Chasing ghosts

How do you get better at something you can’t see?

At the center of Facebook’s widening gyre, amid investigative reports, 60 Minutes segments, Congressional hearings, sinking stock prices, calls to break Facebook apart, calls to protect Facebook’s valiant and compassionate efforts to build a more connected and communal world,  defiant takes from technologists who insist that Facebook is no different than TV or Teen Vogue, and, of course, server cages breached with angle grinders, are a few dozen slides of charts and bullets that, if not global in their scale and cataclysmic in their implications, are no different than the mundane decks many of us routinely pass around in our own jobs. For those of us who want to measure ourselves by the impact of our analyses, the new bar has been set at lopping $50 billion off a company’s market cap in 48 hours.

The spectacle recycles a series of important issues that periodically bubble over in Silicon Valley, most notably about the role of social media in our society and precisely how cataclysmic it is or isn’t. There are plenty of further conversations to be had on these topics—and I’ll leave them to brighter minds than mine.

For me, a much smaller sideshow caught my eye among the circus’ main acts: The rare exposure of internal research, and the debate about how we interpret it.

The call from inside the house

In late 2019, a research team inside of Facebook conducted a study to assess how Instagram affects its users’ mental health. The results, outlined in two decks that were leaked to the Wall Street Journal, present a nuanced set of results, including several alarming—though not exactly surprising—concerns about Instagram’s corrosive effect on teenage girls’ body image. The Journal’s story emphasized these conclusions; Facebook responded by throwing everyone under the bus, including their own researchers (who, for now, remain anonymous). According to Facebook’s annotations of its own work, the original research used inappropriate and myopic language; its visualizations were misleading; it didn’t acknowledge when results were and weren’t statically significant; it implied that relationships were causal when they weren’t; and it was based on biased research methodologies. 

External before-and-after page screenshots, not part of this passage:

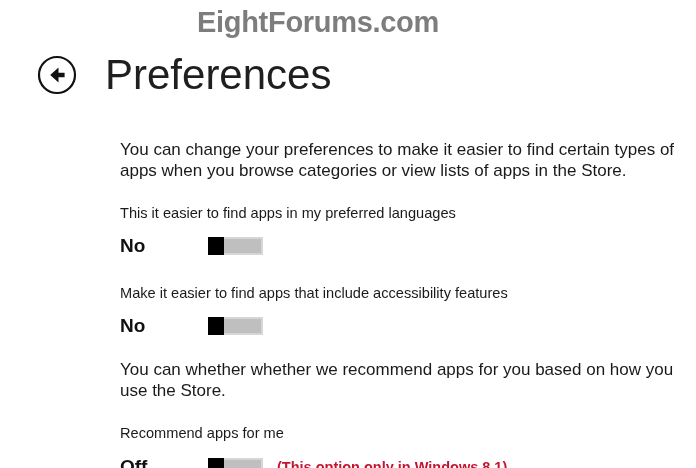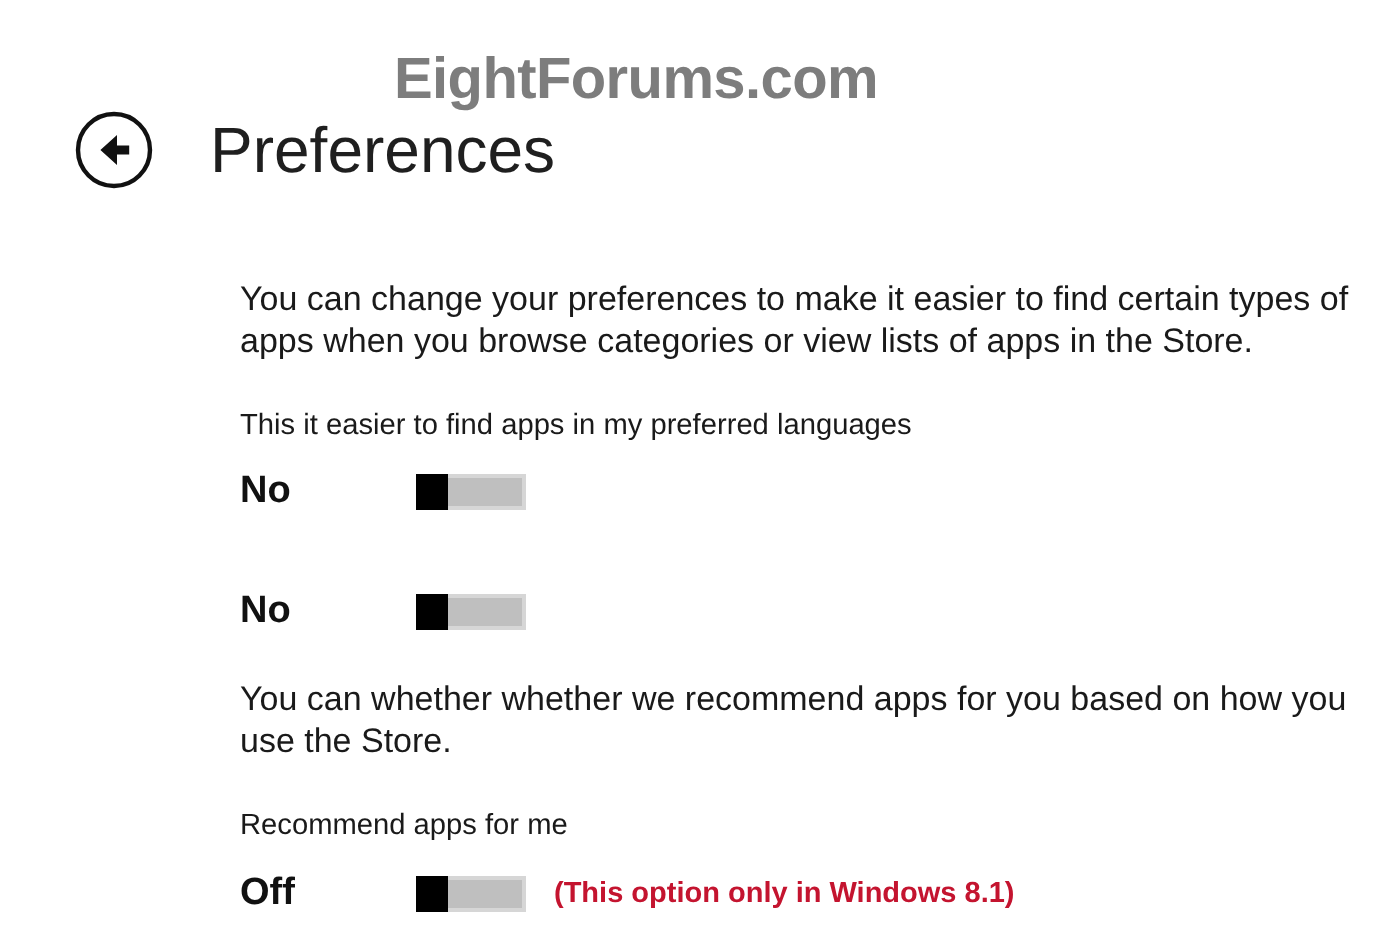--- a/index.html
+++ b/index.html
@@ -14,21 +14,21 @@
     background: #ffffff;
     font-family: "Liberation Sans", sans-serif;
     color: #1a1a1a;
     overflow: hidden;
     position: relative;
   }
 
   
   .watermark {
     position: absolute;
-    top: 24px;
+    top: 6px;
     left: 0;
     width: 636px;
     text-align: center;
     font-family: "Liberation Sans", sans-serif;
     font-size: 29px;
     font-weight: bold;
     color: #7d7d7d;
     letter-spacing: -0.3px;
     user-select: none;
   }
@@ -50,21 +50,21 @@
     justify-content: center;
     cursor: pointer;
     background: transparent;
     border: none;
     padding: 0;
   }
   .back-button svg { display: block; }
   .page-title {
     margin-left: 25px;
     font-family: "Liberation Sans", sans-serif;
-    font-size: 32px;
+    font-size: 42px;
     font-weight: 300;
     line-height: 1;
     color: #1f1f1f;
     letter-spacing: 0px;
     white-space: nowrap;
   }
 
   
   .content {
     position: absolute;
@@ -169,20 +169,21 @@
   <div class="toggle-row">
     <span class="toggle-state">No</span>
     <span class="toggle">
       <span class="track"></span>
       <span class="thumb"></span>
     </span>
   </div>
 
   <div class="gap-c"></div>
 
+  <div class="setting-label">Make it easier to find apps that include accessibility features</div>
 
   <div class="gap-d"></div>
 
   <div class="toggle-row">
     <span class="toggle-state">No</span>
     <span class="toggle">
       <span class="track"></span>
       <span class="thumb"></span>
     </span>
   </div>

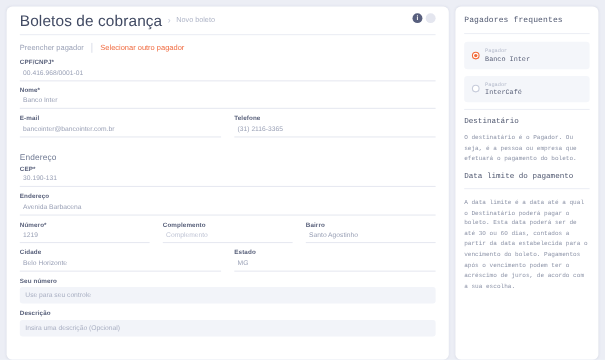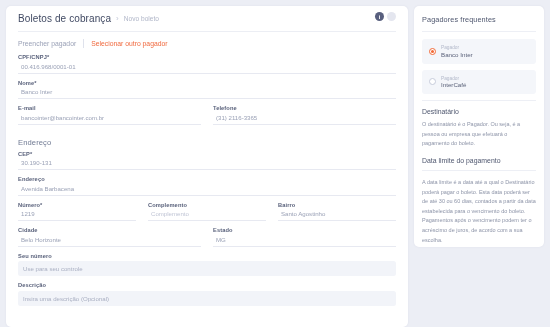--- a/index.html
+++ b/index.html
@@ -23,21 +23,21 @@
     overflow: hidden;
   }
 
   .crumb-row {
     display: flex; align-items: center;
     height: 26px;
     border-bottom: 1px solid #eceef4;
     position: relative;
   }
   .crumb-title { font-size: 9.5px; color: #3d4croots; }
-  .crumb-title { color: #414a63; font-size: 10px; letter-spacing: .1px; }
+  .crumb-title { color: #414a63; font-size: 14px; letter-spacing: .1px; }
   .crumb-sep { margin: 0 5px; color: #c3c8d8; font-size: 8px; }
   .crumb-current { color: #b0b6c8; font-size: 6.6px; }
   .crumb-icons { position: absolute; right: 0; top: 6px; display: flex; gap: 3px; align-items: center; }
   .ico-round {
     width: 9px; height: 9px; border-radius: 50%;
     display: flex; align-items: center; justify-content: center;
     font-size: 6px; color: #fff; font-weight: bold;
   }
   .ico-dark { background: #585f7e; }
   .ico-light { background: #e4e6ef; color: #c9cddd; }
@@ -73,23 +73,24 @@
     border-radius: 2.5px;
     font-size: 6.1px;
     color: #a9afc2;
     padding: 4px 5px;
     min-height: 13px;
   }
 
   
   .side-col { width: 136px; height: 327px; padding: 6px 6px 0 0; }
   .side-card {
-    background: #fff; border-radius: 5px; height: 241px;
+    background: #fff; border-radius: 5px; height: 321px;
     padding: 9px 8px; overflow: hidden;
     box-shadow: 0 0 2px rgba(90,100,140,.10);
+    font-family: Liberation Mono, monospace;
   }
   .side-h { font-size: 7.4px; color: #4f5companies; }
   .side-h { color: #4e5companies; }
   .side-h { color: #4f576f; font-size: 7.3px; margin-bottom: 7px; letter-spacing: .1px; }
   .side-hr { height: 1px; background: #edeff5; margin: 6px 0 7px 0; }
 
   .payer {
     background: #f4f6fa; border-radius: 3px;
     display: flex; align-items: center; gap: 5px;
     padding: 6px 7px; margin-bottom: 6px;

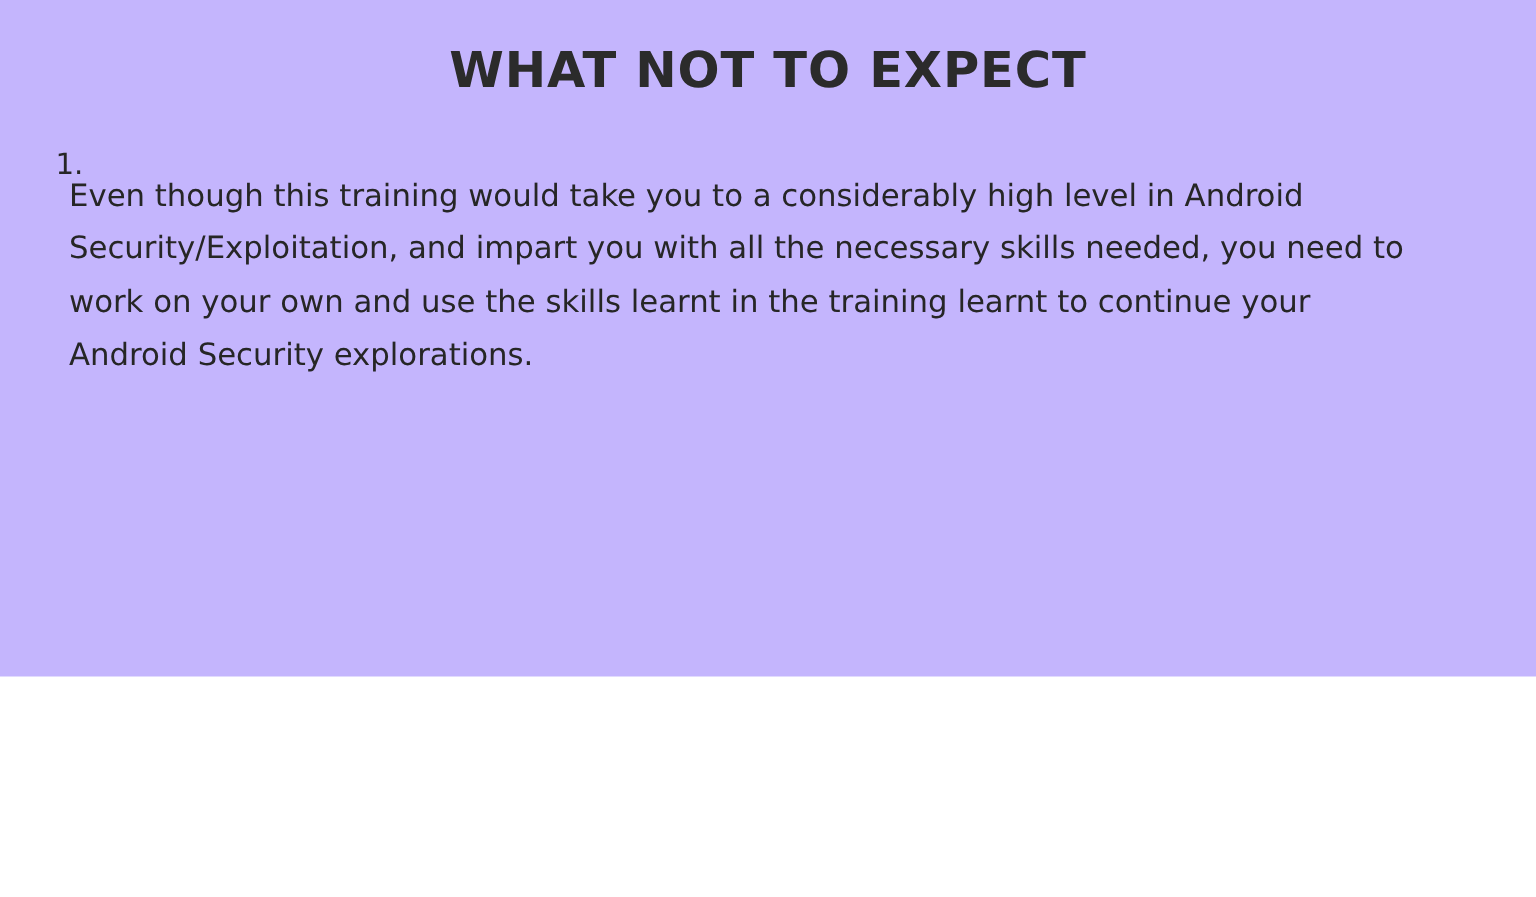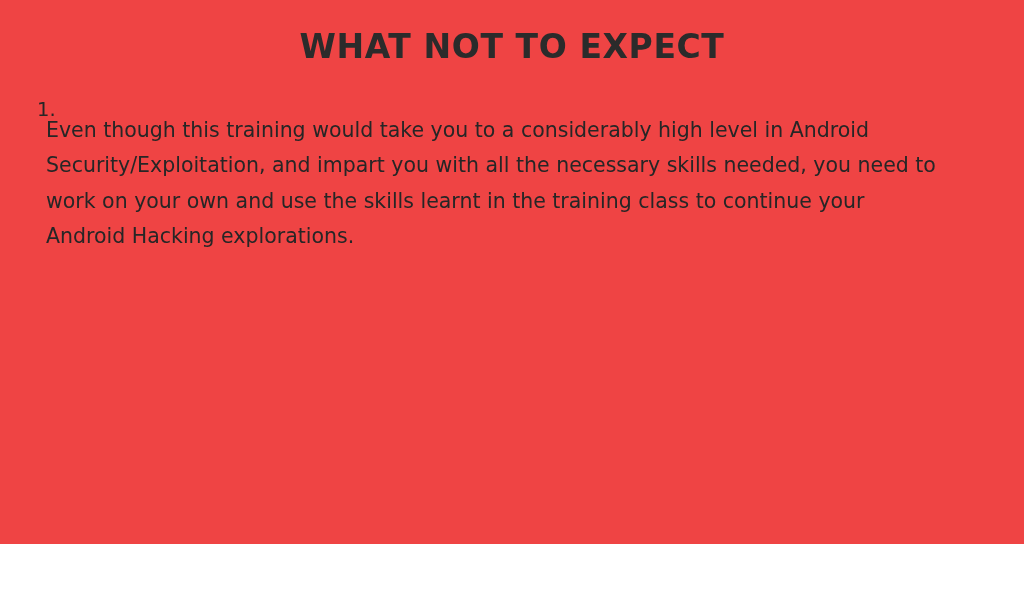--- a/index.html
+++ b/index.html
@@ -11,22 +11,22 @@
     width: 1024px;
     height: 598px;
     background: #ffffff;
     font-family: "Liberation Sans", sans-serif;
     overflow: hidden;
   }
 
   .slide {
     position: relative;
     width: 1024px;
-    height: 544px;
-    background: #ef4444;
+    height: 451px;
+    background: #c4b5fd;
     box-sizing: border-box;
   }
 
   
   .slide-title {
     position: absolute;
     left: 0;
     top: 29px;
     width: 1024px;
     text-align: center;
@@ -92,17 +92,17 @@
   <div class="slide-title">WHAT NOT TO EXPECT</div>
 
   <div class="body-block">
 
     <ol class="numbered-list">
       <li class="list-item">
         <span class="list-marker">1.</span>
       </li>
     </ol>
 
-    <p class="body-paragraph">Even though this training would take you to a considerably high level in Android Security/Exploitation, and impart you with all the necessary skills needed, you need to work on your own and use the skills learnt in the training class to continue your Android Hacking explorations.</p>
+    <p class="body-paragraph">Even though this training would take you to a considerably high level in Android Security/Exploitation, and impart you with all the necessary skills needed, you need to work on your own and use the skills learnt in the training learnt to continue your Android Security explorations.</p>
 
   </div>
 
 </div>
 
 </body></html>

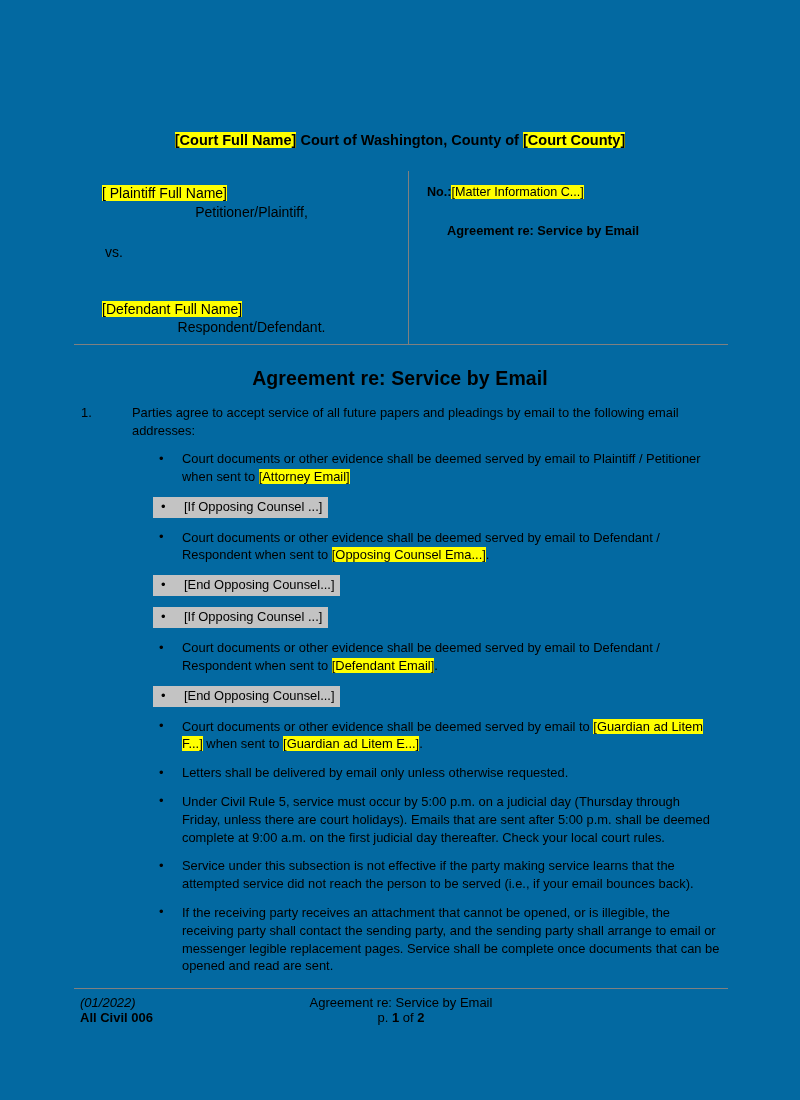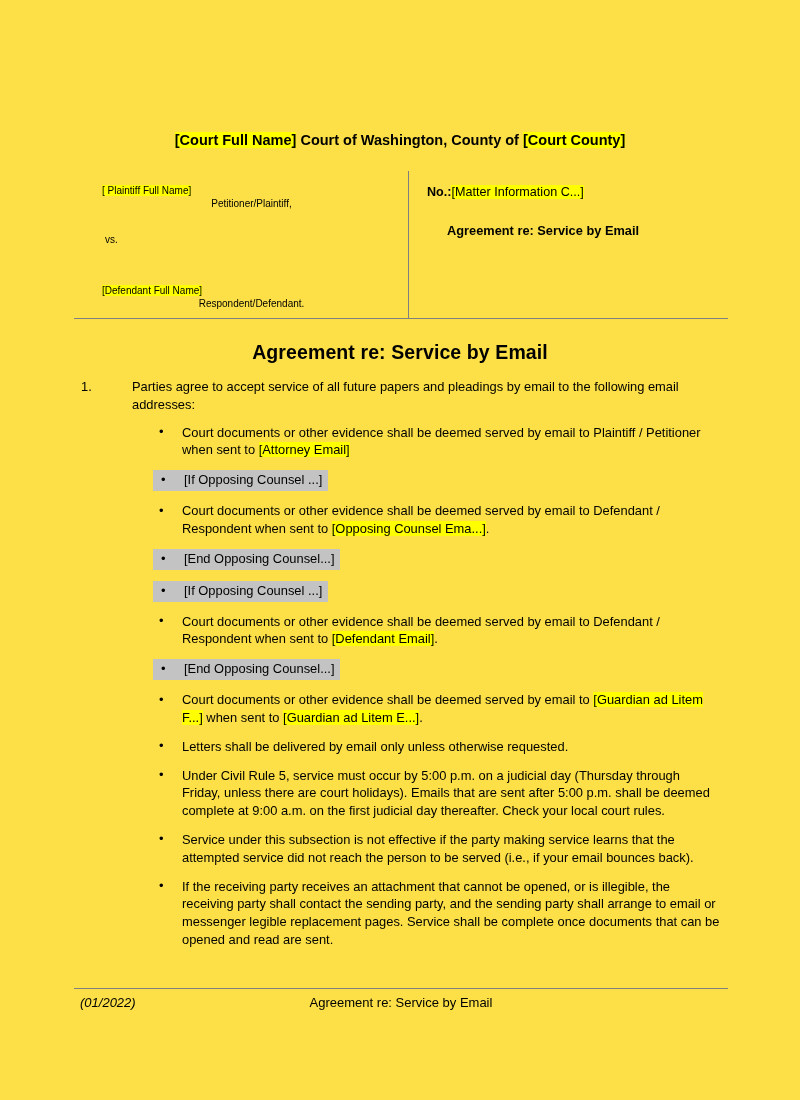--- a/index.html
+++ b/index.html
@@ -11,21 +11,21 @@
     width: 800px;
     height: 1100px;
     font-family: "Liberation Sans", sans-serif;
     color: #000000;
     -webkit-font-smoothing: antialiased;
   }
   .page {
     position: relative;
     width: 800px;
     height: 1100px;
-    background: #fde047;
+    background: #0369a1;
     overflow: hidden;
   }
   .content {
     position: absolute;
     left: 80px;
     top: 0;
     width: 640px;
   }
 
   
@@ -46,21 +46,21 @@
     margin-left: -6px;
     border-bottom: 1.2px solid #808080;
     min-height: 130px;
     display: flex;
   }
   .caption-left {
     width: 335px;
     box-sizing: border-box;
     padding: 13px 10px 8px 28px;
     border-right: 1.2px solid #808080;
-    font-size: 10px;
+    font-size: 14px;
     line-height: 1.32;
   }
   .caption-right {
     flex: 1;
     box-sizing: border-box;
     padding: 13px 10px 8px 18px;
     font-size: 12.6px;
     line-height: 1.32;
   }
   .caption-left .party-line { margin: 0; }
@@ -265,14 +265,18 @@
       </li>
 
     </ul>
   </div>
 
   <div class="footer">
     <div class="footer-row">
       <span class="footer-left rev">(01/2022)</span>
       <div class="footer-center">Agreement re: Service by Email</div>
     </div>
+    <div class="footer-row">
+      <span class="footer-left form">All Civil 006</span>
+      <div class="footer-center"><span>p. </span><b>1</b><span> of </span><b>2</b></div>
+    </div>
   </div>
 </div>
 
 </body></html>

And thus, we arrived at a rather unusual destination: a public debate about the content of the research itself. At least on the surface, the leak spilled what are typically internal disagreements out into the open.1 The conversation wasn’t about the makeup of the research team or its mandate; it was about its actual work. 

This highlights a hole in the center of many of today’s public discussions about analytics. In the middle of the analytical field, in the eye of our swirling hurricane about titles and team structures and tooling, is analysis itself. It’s the data, the charts, the narratives, and the recommendations that contain the conclusions we uncover. It is, in many cases, the culmination of everything else a data team does—the point of all the other parts of the job we so frequently talk about.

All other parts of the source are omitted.